## [Stored data]
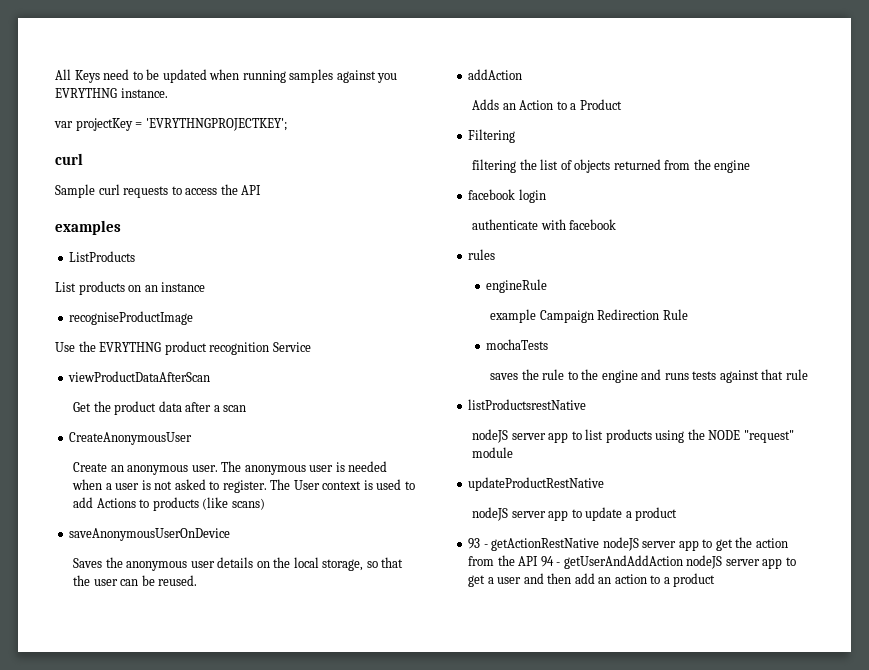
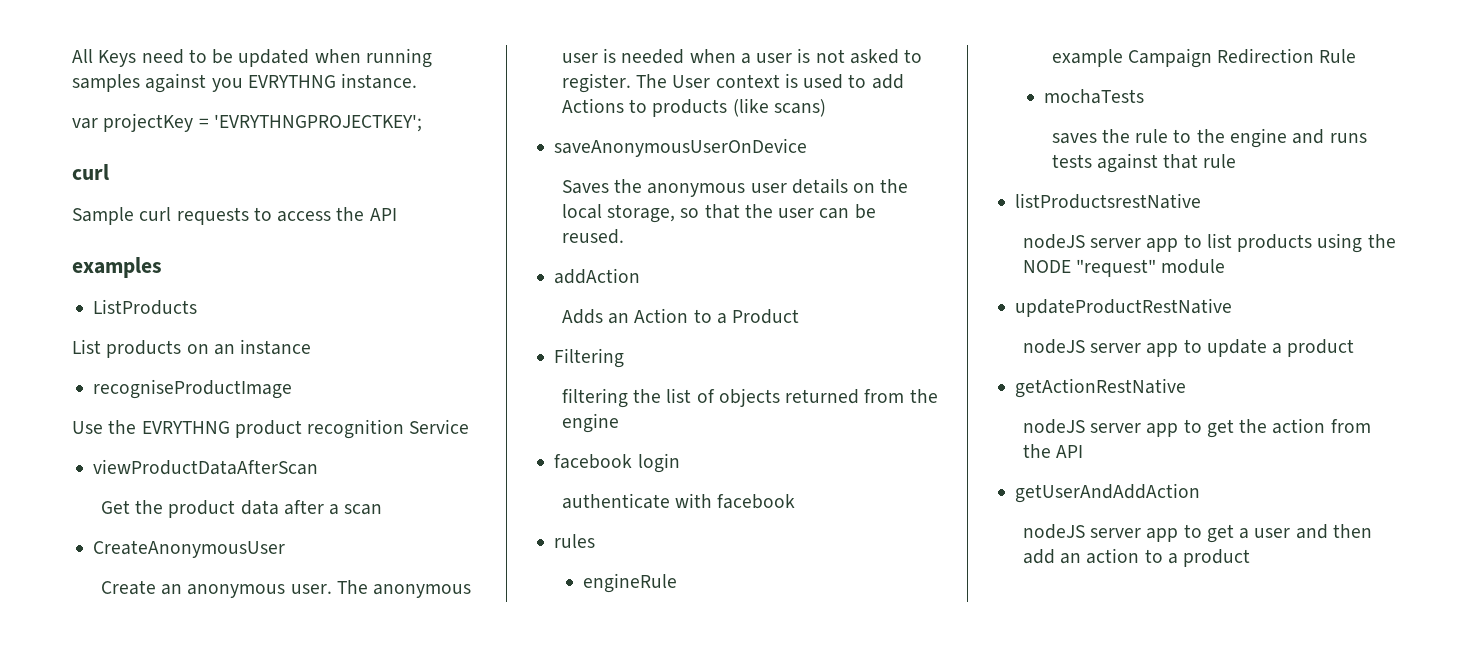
[468,538,488,549] 93 - -> (1355, 348) none
(600, 544) none -> (1187, 388) //
[540,556,561,567] 94 - -> (1084, 451) //
(683, 562) none -> (1201, 493) //

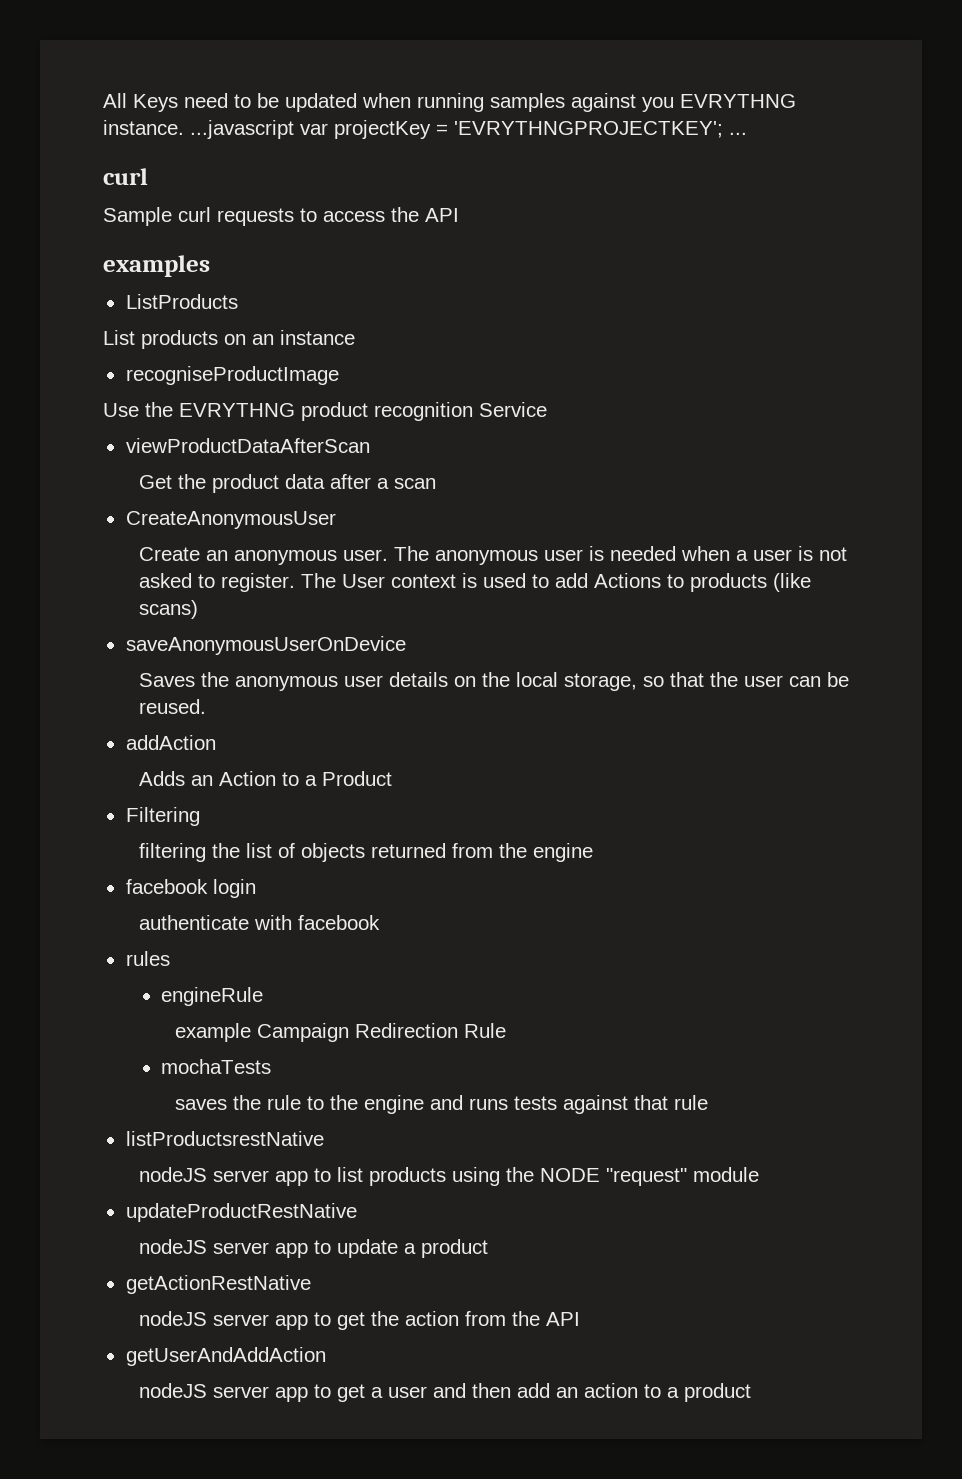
(418, 81) // -> [190,120,294,139] ...javascript
(422, 123) none -> [729,132,747,135] ...

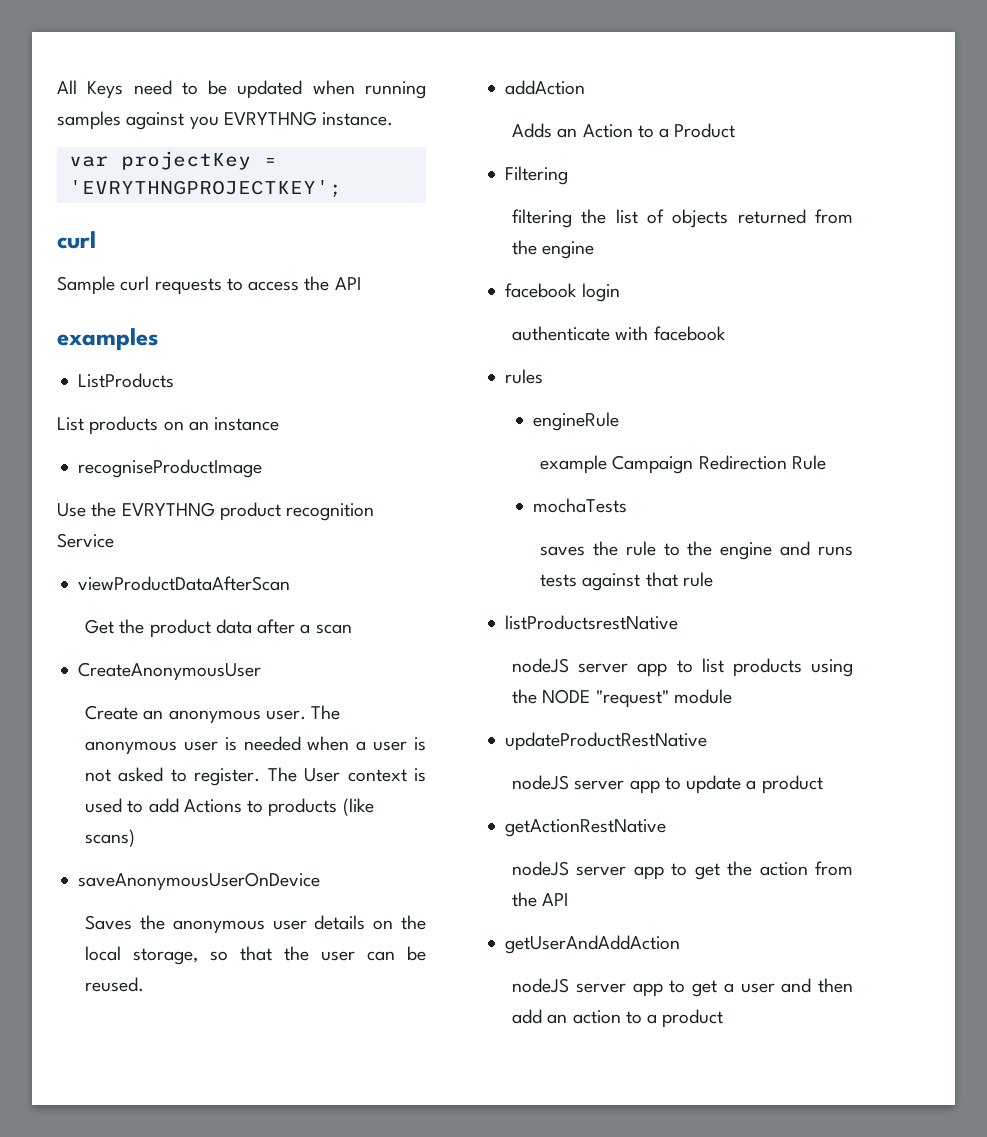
[190,120,294,139] ...javascript -> (394, 119) //
[729,132,747,135] ... -> (342, 189) none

## [Your assignment]
Please output the lines from the line that contains "[540,556,561,567] 94 - -> (1084, 451) //" through the end of the records, both ends included, exactly and with no pictures.

## [Reply to the task]
[540,556,561,567] 94 - -> (1084, 451) //
(683, 562) none -> (1201, 493) //

(418, 81) // -> [190,120,294,139] ...javascript
(422, 123) none -> [729,132,747,135] ...

[190,120,294,139] ...javascript -> (394, 119) //
[729,132,747,135] ... -> (342, 189) none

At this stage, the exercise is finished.